Phys.org sums up the study:

…By using differences in the size and shape of their fossilized teeth, a number of North American mammoth species have been identified. But, some scientists are not confident this method of species categorization tells the whole story.

“Species boundaries can be very blurry. We might find differences in features of the teeth or skeleton that closely correspond to what we think are real species boundaries. But other features may not correspond to those boundaries, suggesting that what we formerly regarded as separate species are in fact not at all,” explains Hendrik Poinar, a Professor at McMaster University in Canada, who co-led the new study with his former graduate student Jake Enk and collaborator Ross MacPhee, a Professor at the American Museum of Natural History.

Professor Poinar and his co-authors used cutting-edge methods to distinguish species of North American mammoths. Tiny samples of fossilized mammoth bone, teeth and faeces, were generously donated by a number of museums across America and Canada. DNA was extracted from these samples in a specialized laboratory of the Ancient DNA centre at the McMaster University, and used to create a family tree of their evolution. The results proved to be very interesting.

North American mammoths such as the Columbian and Woolly Mammoths were historically thought to originate from two separate primitive species. However, this latest DNA analysis agrees with a more recent idea that all North American mammoths originated from a single primitive species, the Steppe Mammoth.

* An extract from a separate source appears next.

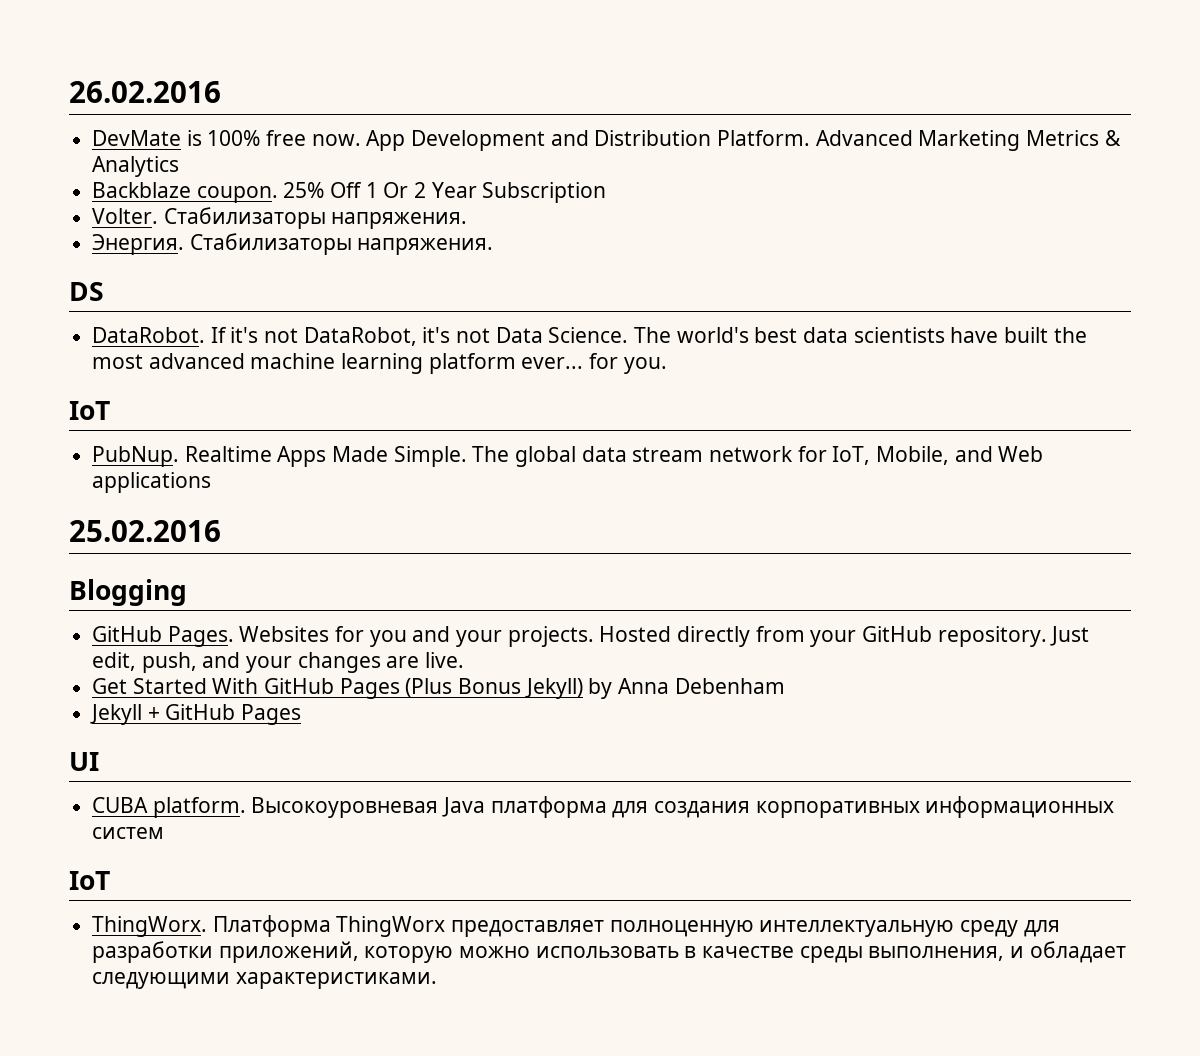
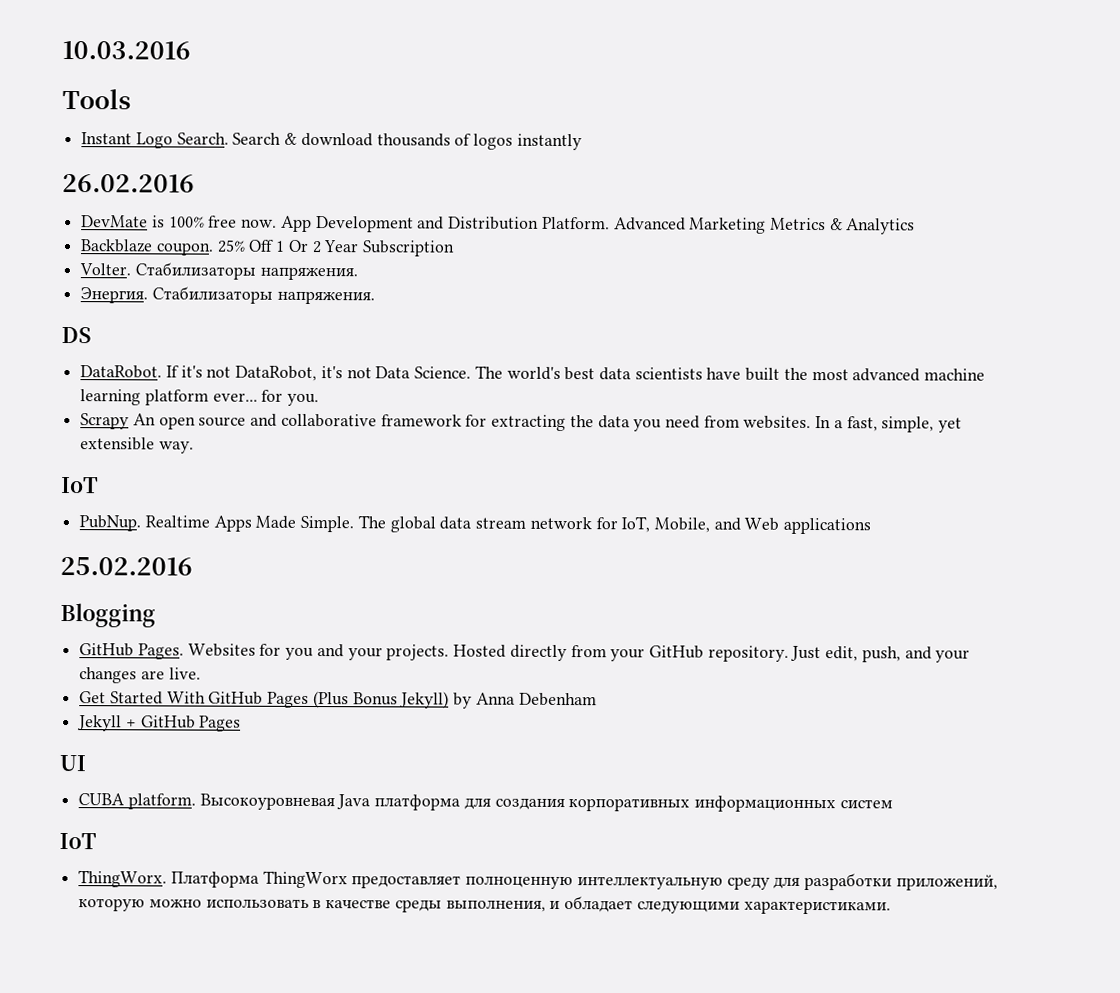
(69, 92) none -> [62,41,191,60] [62,89,131,110] [81,132,582,151] 10.03.2016 // Tools // Instant Logo Search. Search & download thousands of logos instantly //
(667, 365) none -> [80,413,963,433] [80,437,194,454] // Scrapy An open source and collaborative framework for extracting the data you need from websites. In a fast, simple, yet extensible way.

“Individuals of the Woolly and Columbian mammoths look like they represent different species in terms of their molar teeth, but their genetics say that they were not completely separate in the evolutionary sense and could successfully interbreed,” says Professor MacPhee.

Professor Poinar continues, “Mammoths were much better at adapting to new habitats than we first thought—we suspect that subgroups of mammoths evolved to deal with local conditions, but maintained genetic continuity by encountering and potentially interbreeding with each other where their two different habitats met, such as at the edge of glaciers and ice sheets.”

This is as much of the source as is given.